TO DO =>
Using the data that follows, say how many lines contain the word "азамат", giving the number by itself.

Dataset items

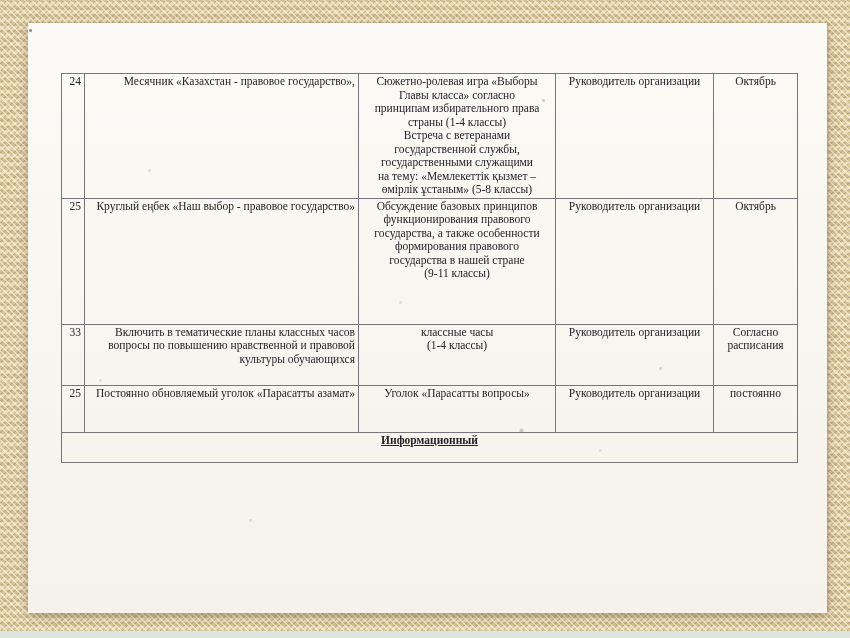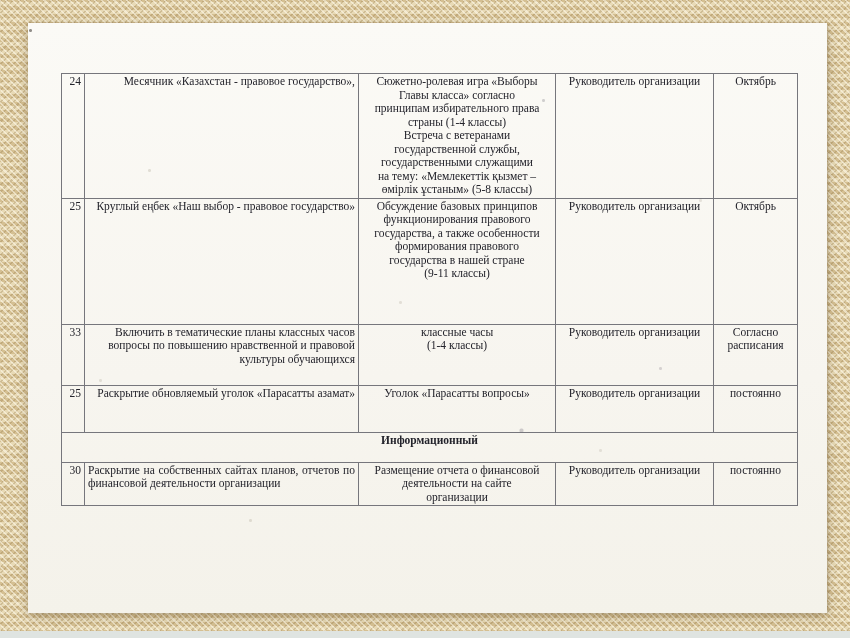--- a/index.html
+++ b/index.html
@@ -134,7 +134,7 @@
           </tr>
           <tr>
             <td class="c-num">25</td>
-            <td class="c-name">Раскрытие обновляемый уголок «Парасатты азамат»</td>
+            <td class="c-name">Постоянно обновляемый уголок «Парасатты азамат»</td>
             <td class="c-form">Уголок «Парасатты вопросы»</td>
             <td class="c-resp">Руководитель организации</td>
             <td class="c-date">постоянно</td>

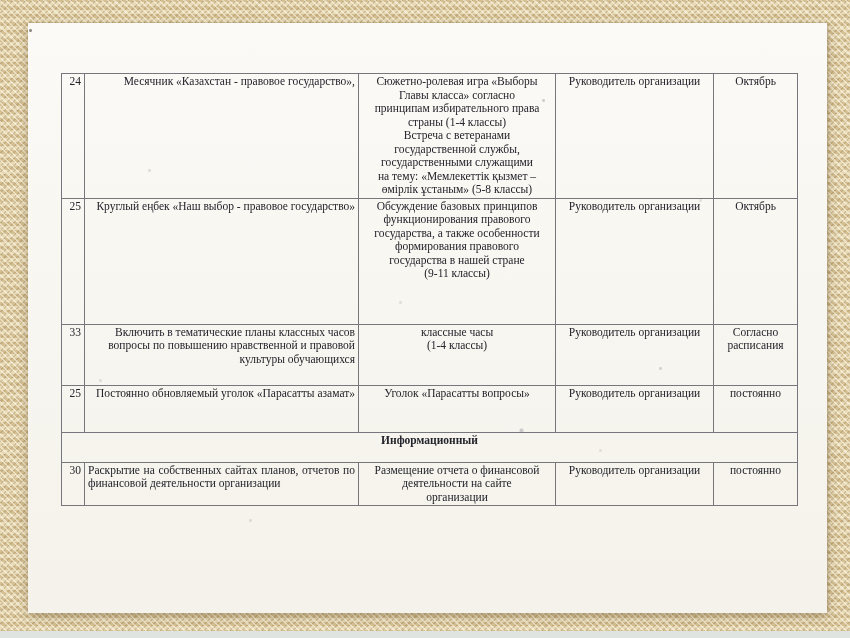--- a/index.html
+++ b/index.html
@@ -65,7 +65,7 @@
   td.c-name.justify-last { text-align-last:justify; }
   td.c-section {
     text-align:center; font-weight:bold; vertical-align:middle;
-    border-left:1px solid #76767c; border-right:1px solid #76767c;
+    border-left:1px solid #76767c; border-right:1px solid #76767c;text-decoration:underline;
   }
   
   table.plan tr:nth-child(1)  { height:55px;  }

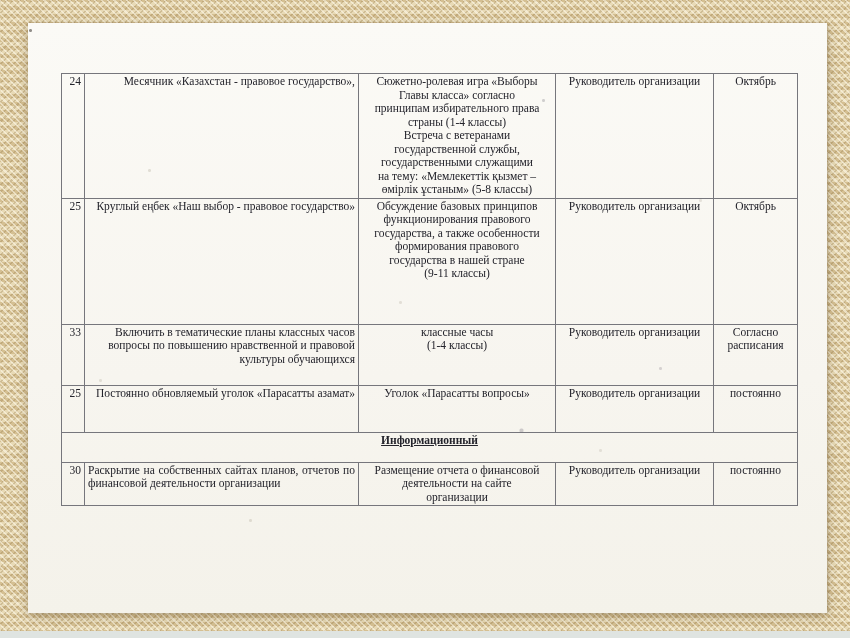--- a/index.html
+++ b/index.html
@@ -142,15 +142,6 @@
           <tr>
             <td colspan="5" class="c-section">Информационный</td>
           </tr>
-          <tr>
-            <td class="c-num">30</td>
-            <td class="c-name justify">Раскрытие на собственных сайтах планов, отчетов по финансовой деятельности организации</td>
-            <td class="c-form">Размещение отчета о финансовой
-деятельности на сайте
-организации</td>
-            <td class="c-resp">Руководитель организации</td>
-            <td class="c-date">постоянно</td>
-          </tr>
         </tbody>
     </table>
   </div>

---

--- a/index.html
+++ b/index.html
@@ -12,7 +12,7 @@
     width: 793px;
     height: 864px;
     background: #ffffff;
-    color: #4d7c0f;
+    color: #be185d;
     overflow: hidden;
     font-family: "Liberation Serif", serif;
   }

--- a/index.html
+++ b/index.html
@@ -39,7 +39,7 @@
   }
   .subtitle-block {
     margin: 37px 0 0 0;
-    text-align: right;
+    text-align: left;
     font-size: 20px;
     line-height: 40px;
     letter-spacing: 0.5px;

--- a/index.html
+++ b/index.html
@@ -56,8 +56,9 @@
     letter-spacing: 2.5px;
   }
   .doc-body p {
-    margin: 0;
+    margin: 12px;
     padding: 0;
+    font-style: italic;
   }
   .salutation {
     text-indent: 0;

...

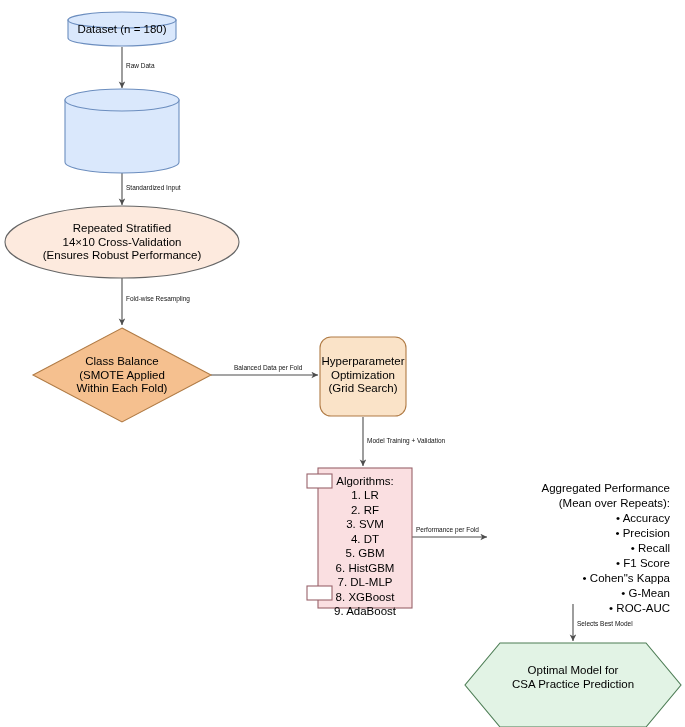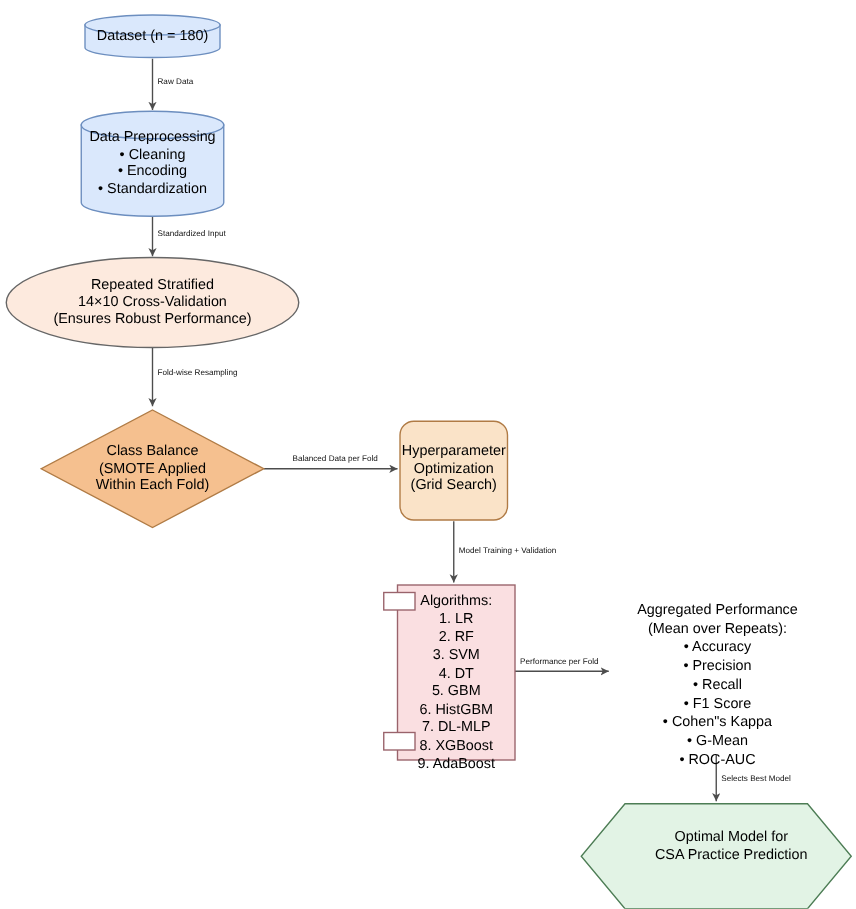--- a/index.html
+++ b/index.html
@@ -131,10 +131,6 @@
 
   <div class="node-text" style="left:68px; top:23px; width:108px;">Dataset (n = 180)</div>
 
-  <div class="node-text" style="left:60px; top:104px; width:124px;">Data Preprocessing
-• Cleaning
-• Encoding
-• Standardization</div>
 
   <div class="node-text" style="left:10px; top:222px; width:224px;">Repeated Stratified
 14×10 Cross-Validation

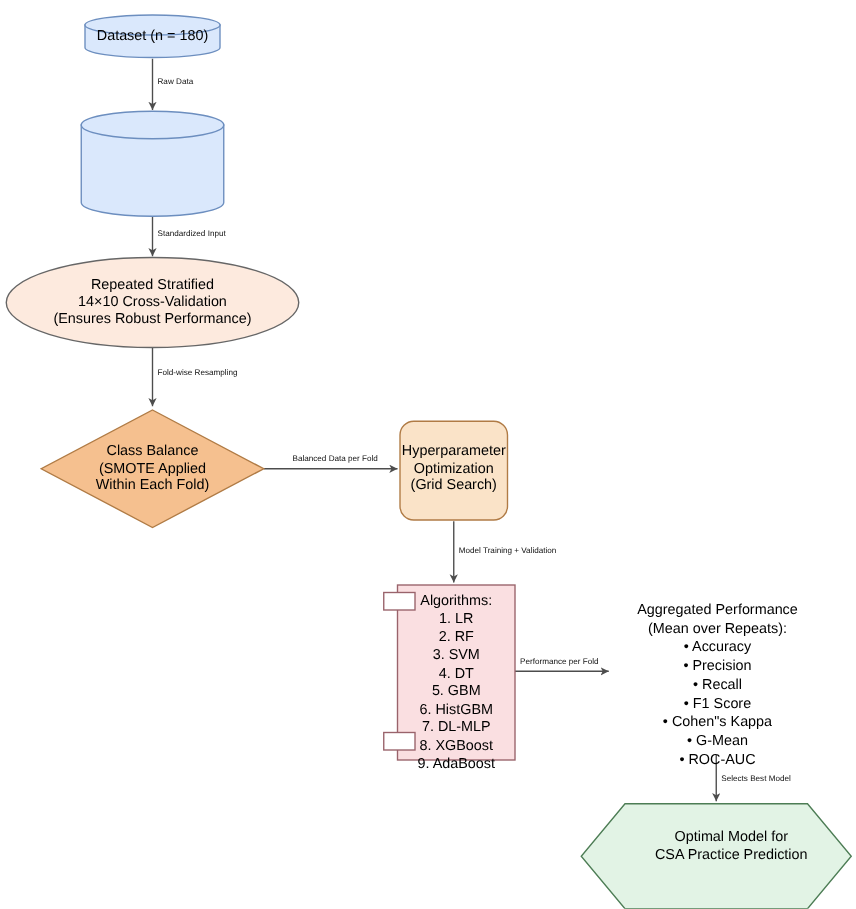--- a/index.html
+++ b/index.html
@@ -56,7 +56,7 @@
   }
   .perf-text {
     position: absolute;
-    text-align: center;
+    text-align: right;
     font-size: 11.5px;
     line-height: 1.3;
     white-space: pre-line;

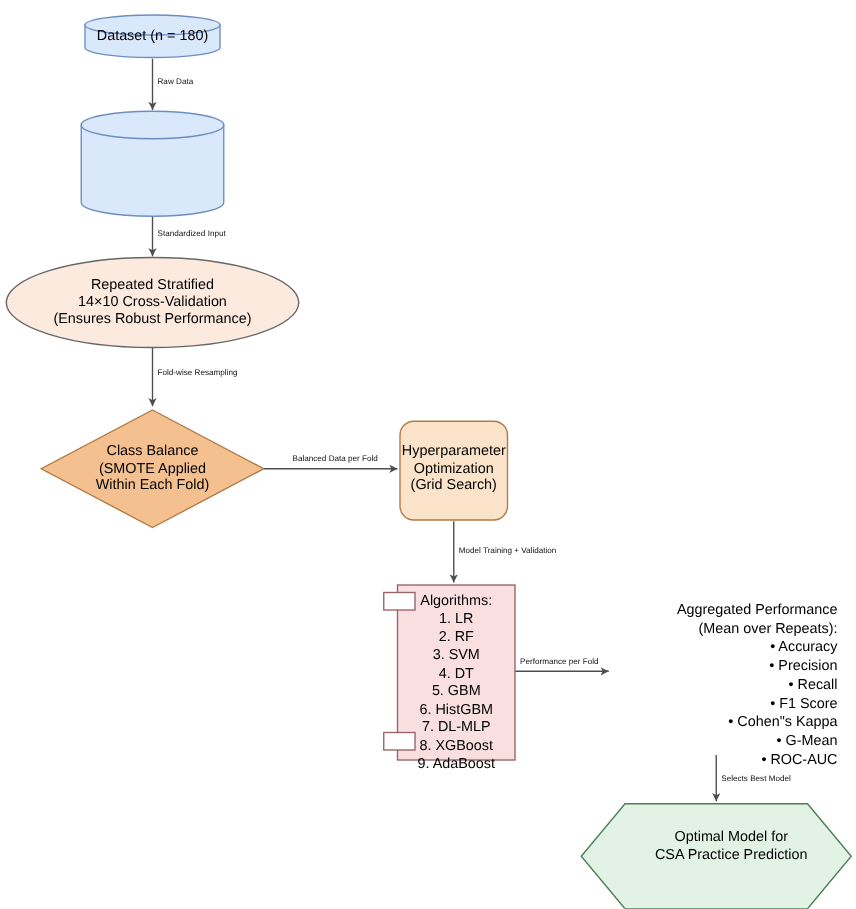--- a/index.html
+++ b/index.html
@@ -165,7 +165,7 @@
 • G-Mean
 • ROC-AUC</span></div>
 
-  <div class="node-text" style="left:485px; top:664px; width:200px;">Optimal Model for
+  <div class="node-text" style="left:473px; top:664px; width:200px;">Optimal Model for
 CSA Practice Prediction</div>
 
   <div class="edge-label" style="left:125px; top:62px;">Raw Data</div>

REPLY TO THE EXERCISE =>
2